↓↓↓
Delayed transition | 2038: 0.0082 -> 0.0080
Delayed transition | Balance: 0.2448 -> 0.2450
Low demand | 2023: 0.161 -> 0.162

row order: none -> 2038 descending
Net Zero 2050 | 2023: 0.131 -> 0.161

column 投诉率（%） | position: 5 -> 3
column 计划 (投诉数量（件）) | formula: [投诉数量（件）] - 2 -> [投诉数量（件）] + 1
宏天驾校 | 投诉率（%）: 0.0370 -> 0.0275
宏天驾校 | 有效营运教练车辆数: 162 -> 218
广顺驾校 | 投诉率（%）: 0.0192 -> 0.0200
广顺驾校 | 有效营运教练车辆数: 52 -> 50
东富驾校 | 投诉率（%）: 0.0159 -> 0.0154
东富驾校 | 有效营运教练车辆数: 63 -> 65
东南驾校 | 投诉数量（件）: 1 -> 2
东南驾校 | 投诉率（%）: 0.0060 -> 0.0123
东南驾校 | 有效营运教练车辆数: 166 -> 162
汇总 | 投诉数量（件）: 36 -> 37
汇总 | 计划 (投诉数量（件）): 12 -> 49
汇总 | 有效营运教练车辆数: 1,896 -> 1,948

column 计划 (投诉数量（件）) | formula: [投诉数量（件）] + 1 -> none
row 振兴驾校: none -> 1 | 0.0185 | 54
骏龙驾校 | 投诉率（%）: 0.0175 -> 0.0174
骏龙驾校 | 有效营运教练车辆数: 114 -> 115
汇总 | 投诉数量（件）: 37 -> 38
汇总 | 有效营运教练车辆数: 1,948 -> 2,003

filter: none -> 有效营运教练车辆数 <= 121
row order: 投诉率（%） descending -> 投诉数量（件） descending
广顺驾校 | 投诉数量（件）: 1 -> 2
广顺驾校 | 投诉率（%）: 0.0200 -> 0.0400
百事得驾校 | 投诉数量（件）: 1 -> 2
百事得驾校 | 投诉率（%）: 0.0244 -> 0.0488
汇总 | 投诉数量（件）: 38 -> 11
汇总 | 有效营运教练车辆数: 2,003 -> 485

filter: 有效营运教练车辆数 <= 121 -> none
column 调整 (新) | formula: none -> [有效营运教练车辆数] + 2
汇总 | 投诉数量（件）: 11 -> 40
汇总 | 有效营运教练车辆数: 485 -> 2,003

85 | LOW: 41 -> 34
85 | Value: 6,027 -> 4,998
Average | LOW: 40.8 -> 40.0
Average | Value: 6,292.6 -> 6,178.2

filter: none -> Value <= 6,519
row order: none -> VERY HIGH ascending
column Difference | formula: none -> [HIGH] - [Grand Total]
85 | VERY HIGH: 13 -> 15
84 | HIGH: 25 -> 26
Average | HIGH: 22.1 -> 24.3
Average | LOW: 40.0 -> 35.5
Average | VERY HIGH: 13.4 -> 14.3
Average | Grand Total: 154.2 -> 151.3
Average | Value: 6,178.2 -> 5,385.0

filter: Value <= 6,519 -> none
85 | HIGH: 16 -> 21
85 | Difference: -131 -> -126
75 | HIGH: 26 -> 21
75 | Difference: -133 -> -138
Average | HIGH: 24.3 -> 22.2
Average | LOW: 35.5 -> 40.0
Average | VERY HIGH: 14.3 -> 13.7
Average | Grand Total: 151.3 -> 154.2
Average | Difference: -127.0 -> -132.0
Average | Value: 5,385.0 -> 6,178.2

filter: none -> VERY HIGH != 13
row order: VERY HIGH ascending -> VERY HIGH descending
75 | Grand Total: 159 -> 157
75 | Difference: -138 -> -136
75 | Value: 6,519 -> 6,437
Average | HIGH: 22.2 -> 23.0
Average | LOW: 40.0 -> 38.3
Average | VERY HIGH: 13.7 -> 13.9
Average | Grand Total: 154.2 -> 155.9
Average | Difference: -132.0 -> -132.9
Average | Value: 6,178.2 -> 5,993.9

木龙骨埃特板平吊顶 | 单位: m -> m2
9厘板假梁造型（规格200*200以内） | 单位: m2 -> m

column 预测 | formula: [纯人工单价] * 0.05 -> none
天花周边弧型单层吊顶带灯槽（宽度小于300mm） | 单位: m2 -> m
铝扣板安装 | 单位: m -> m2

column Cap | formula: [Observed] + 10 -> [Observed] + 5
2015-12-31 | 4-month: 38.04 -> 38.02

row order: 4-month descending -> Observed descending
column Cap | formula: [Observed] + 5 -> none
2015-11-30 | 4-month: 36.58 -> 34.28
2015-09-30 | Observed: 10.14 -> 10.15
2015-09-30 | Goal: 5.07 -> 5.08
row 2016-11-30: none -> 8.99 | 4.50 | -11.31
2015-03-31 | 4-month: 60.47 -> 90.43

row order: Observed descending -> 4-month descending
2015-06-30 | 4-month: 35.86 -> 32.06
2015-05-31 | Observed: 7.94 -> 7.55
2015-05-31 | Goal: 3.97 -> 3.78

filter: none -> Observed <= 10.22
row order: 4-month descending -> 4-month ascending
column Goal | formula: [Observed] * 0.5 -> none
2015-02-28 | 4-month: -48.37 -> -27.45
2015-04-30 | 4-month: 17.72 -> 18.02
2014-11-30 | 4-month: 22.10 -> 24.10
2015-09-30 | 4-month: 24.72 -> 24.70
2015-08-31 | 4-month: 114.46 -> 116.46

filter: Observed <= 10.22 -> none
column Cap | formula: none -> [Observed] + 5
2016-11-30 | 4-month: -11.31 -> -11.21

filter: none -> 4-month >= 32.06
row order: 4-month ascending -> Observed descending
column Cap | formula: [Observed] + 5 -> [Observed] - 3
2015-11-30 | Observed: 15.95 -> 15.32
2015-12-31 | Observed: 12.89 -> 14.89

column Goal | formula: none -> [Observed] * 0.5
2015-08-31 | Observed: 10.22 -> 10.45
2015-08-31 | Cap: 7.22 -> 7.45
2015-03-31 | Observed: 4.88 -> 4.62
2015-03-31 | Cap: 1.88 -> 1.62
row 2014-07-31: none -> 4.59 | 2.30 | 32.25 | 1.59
↑↑↑
• **WHAT NEEDS TO BE DONE**
An exact copy of every record above is what's needed here.

• **TASK OUTPUT**
Delayed transition | 2038: 0.0082 -> 0.0080
Delayed transition | Balance: 0.2448 -> 0.2450
Low demand | 2023: 0.161 -> 0.162

row order: none -> 2038 descending
Net Zero 2050 | 2023: 0.131 -> 0.161

column 投诉率（%） | position: 5 -> 3
column 计划 (投诉数量（件）) | formula: [投诉数量（件）] - 2 -> [投诉数量（件）] + 1
宏天驾校 | 投诉率（%）: 0.0370 -> 0.0275
宏天驾校 | 有效营运教练车辆数: 162 -> 218
广顺驾校 | 投诉率（%）: 0.0192 -> 0.0200
广顺驾校 | 有效营运教练车辆数: 52 -> 50
东富驾校 | 投诉率（%）: 0.0159 -> 0.0154
东富驾校 | 有效营运教练车辆数: 63 -> 65
东南驾校 | 投诉数量（件）: 1 -> 2
东南驾校 | 投诉率（%）: 0.0060 -> 0.0123
东南驾校 | 有效营运教练车辆数: 166 -> 162
汇总 | 投诉数量（件）: 36 -> 37
汇总 | 计划 (投诉数量（件）): 12 -> 49
汇总 | 有效营运教练车辆数: 1,896 -> 1,948

column 计划 (投诉数量（件）) | formula: [投诉数量（件）] + 1 -> none
row 振兴驾校: none -> 1 | 0.0185 | 54
骏龙驾校 | 投诉率（%）: 0.0175 -> 0.0174
骏龙驾校 | 有效营运教练车辆数: 114 -> 115
汇总 | 投诉数量（件）: 37 -> 38
汇总 | 有效营运教练车辆数: 1,948 -> 2,003

filter: none -> 有效营运教练车辆数 <= 121
row order: 投诉率（%） descending -> 投诉数量（件） descending
广顺驾校 | 投诉数量（件）: 1 -> 2
广顺驾校 | 投诉率（%）: 0.0200 -> 0.0400
百事得驾校 | 投诉数量（件）: 1 -> 2
百事得驾校 | 投诉率（%）: 0.0244 -> 0.0488
汇总 | 投诉数量（件）: 38 -> 11
汇总 | 有效营运教练车辆数: 2,003 -> 485

filter: 有效营运教练车辆数 <= 121 -> none
column 调整 (新) | formula: none -> [有效营运教练车辆数] + 2
汇总 | 投诉数量（件）: 11 -> 40
汇总 | 有效营运教练车辆数: 485 -> 2,003

85 | LOW: 41 -> 34
85 | Value: 6,027 -> 4,998
Average | LOW: 40.8 -> 40.0
Average | Value: 6,292.6 -> 6,178.2

filter: none -> Value <= 6,519
row order: none -> VERY HIGH ascending
column Difference | formula: none -> [HIGH] - [Grand Total]
85 | VERY HIGH: 13 -> 15
84 | HIGH: 25 -> 26
Average | HIGH: 22.1 -> 24.3
Average | LOW: 40.0 -> 35.5
Average | VERY HIGH: 13.4 -> 14.3
Average | Grand Total: 154.2 -> 151.3
Average | Value: 6,178.2 -> 5,385.0

filter: Value <= 6,519 -> none
85 | HIGH: 16 -> 21
85 | Difference: -131 -> -126
75 | HIGH: 26 -> 21
75 | Difference: -133 -> -138
Average | HIGH: 24.3 -> 22.2
Average | LOW: 35.5 -> 40.0
Average | VERY HIGH: 14.3 -> 13.7
Average | Grand Total: 151.3 -> 154.2
Average | Difference: -127.0 -> -132.0
Average | Value: 5,385.0 -> 6,178.2

filter: none -> VERY HIGH != 13
row order: VERY HIGH ascending -> VERY HIGH descending
75 | Grand Total: 159 -> 157
75 | Difference: -138 -> -136
75 | Value: 6,519 -> 6,437
Average | HIGH: 22.2 -> 23.0
Average | LOW: 40.0 -> 38.3
Average | VERY HIGH: 13.7 -> 13.9
Average | Grand Total: 154.2 -> 155.9
Average | Difference: -132.0 -> -132.9
Average | Value: 6,178.2 -> 5,993.9

木龙骨埃特板平吊顶 | 单位: m -> m2
9厘板假梁造型（规格200*200以内） | 单位: m2 -> m

column 预测 | formula: [纯人工单价] * 0.05 -> none
天花周边弧型单层吊顶带灯槽（宽度小于300mm） | 单位: m2 -> m
铝扣板安装 | 单位: m -> m2

column Cap | formula: [Observed] + 10 -> [Observed] + 5
2015-12-31 | 4-month: 38.04 -> 38.02

row order: 4-month descending -> Observed descending
column Cap | formula: [Observed] + 5 -> none
2015-11-30 | 4-month: 36.58 -> 34.28
2015-09-30 | Observed: 10.14 -> 10.15
2015-09-30 | Goal: 5.07 -> 5.08
row 2016-11-30: none -> 8.99 | 4.50 | -11.31
2015-03-31 | 4-month: 60.47 -> 90.43

row order: Observed descending -> 4-month descending
2015-06-30 | 4-month: 35.86 -> 32.06
2015-05-31 | Observed: 7.94 -> 7.55
2015-05-31 | Goal: 3.97 -> 3.78

filter: none -> Observed <= 10.22
row order: 4-month descending -> 4-month ascending
column Goal | formula: [Observed] * 0.5 -> none
2015-02-28 | 4-month: -48.37 -> -27.45
2015-04-30 | 4-month: 17.72 -> 18.02
2014-11-30 | 4-month: 22.10 -> 24.10
2015-09-30 | 4-month: 24.72 -> 24.70
2015-08-31 | 4-month: 114.46 -> 116.46

filter: Observed <= 10.22 -> none
column Cap | formula: none -> [Observed] + 5
2016-11-30 | 4-month: -11.31 -> -11.21

filter: none -> 4-month >= 32.06
row order: 4-month ascending -> Observed descending
column Cap | formula: [Observed] + 5 -> [Observed] - 3
2015-11-30 | Observed: 15.95 -> 15.32
2015-12-31 | Observed: 12.89 -> 14.89

column Goal | formula: none -> [Observed] * 0.5
2015-08-31 | Observed: 10.22 -> 10.45
2015-08-31 | Cap: 7.22 -> 7.45
2015-03-31 | Observed: 4.88 -> 4.62
2015-03-31 | Cap: 1.88 -> 1.62
row 2014-07-31: none -> 4.59 | 2.30 | 32.25 | 1.59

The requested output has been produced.